# Input:
◆ ◆ ◆ ◆

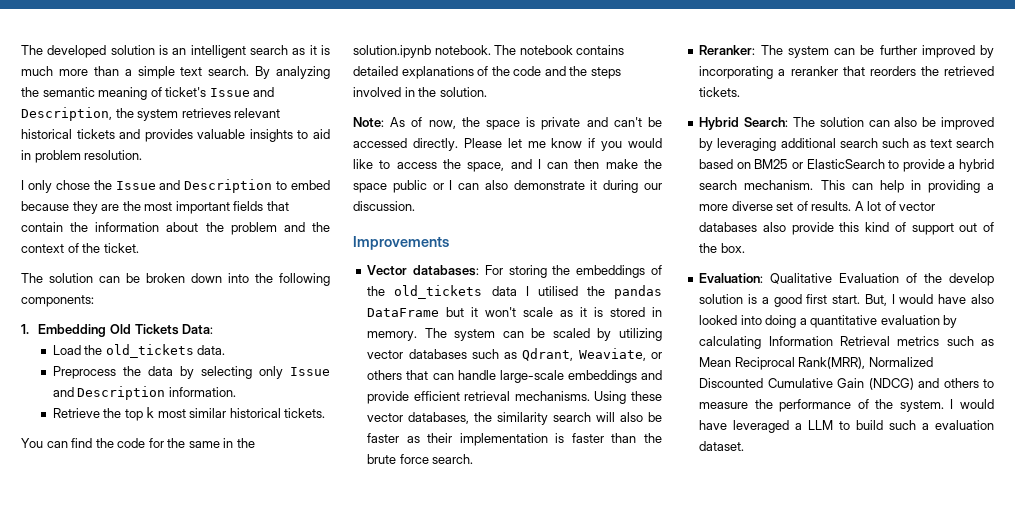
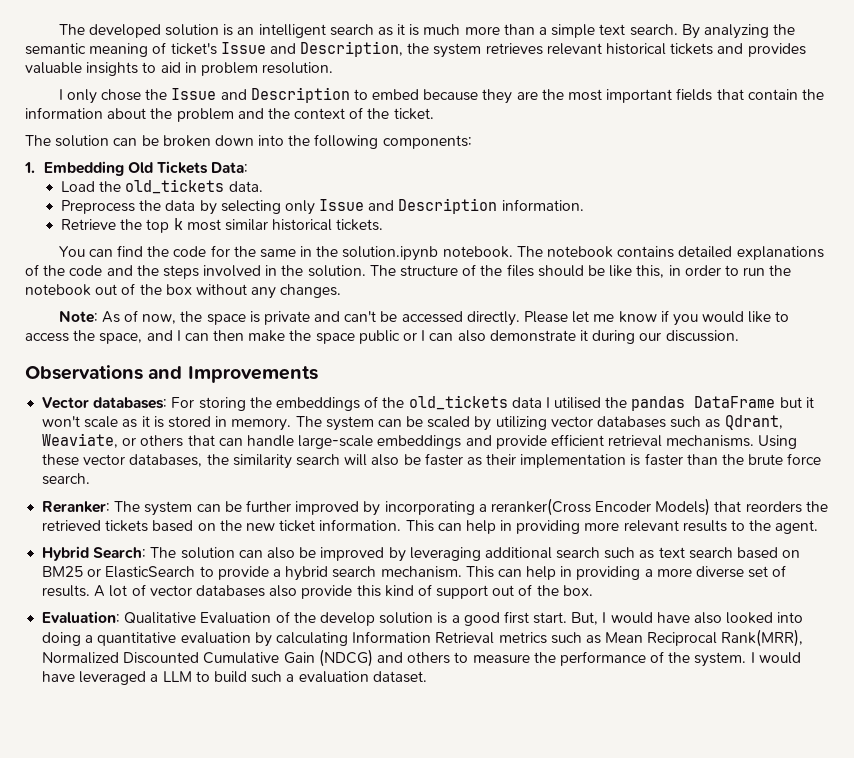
+ The structure of the files should be like this, in order to run the notebook out of the box without any changes.
- Improvements
+ Observations and Improvements
- Reranker: The system can be further improved by incorporating a reranker that reorders the retrieved tickets.
+ Reranker: The system can be further improved by incorporating a reranker(Cross Encoder Models) that reorders the retrieved tickets based on the new ticket information. This can help in providing more relevant results to the agent.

◆ ◆ ◆ ◆

# Description of the task:
Omitting all pictures, copy the preceding entries without any alteration.

# Solution for this task:
+ The structure of the files should be like this, in order to run the notebook out of the box without any changes.
- Improvements
+ Observations and Improvements
- Reranker: The system can be further improved by incorporating a reranker that reorders the retrieved tickets.
+ Reranker: The system can be further improved by incorporating a reranker(Cross Encoder Models) that reorders the retrieved tickets based on the new ticket information. This can help in providing more relevant results to the agent.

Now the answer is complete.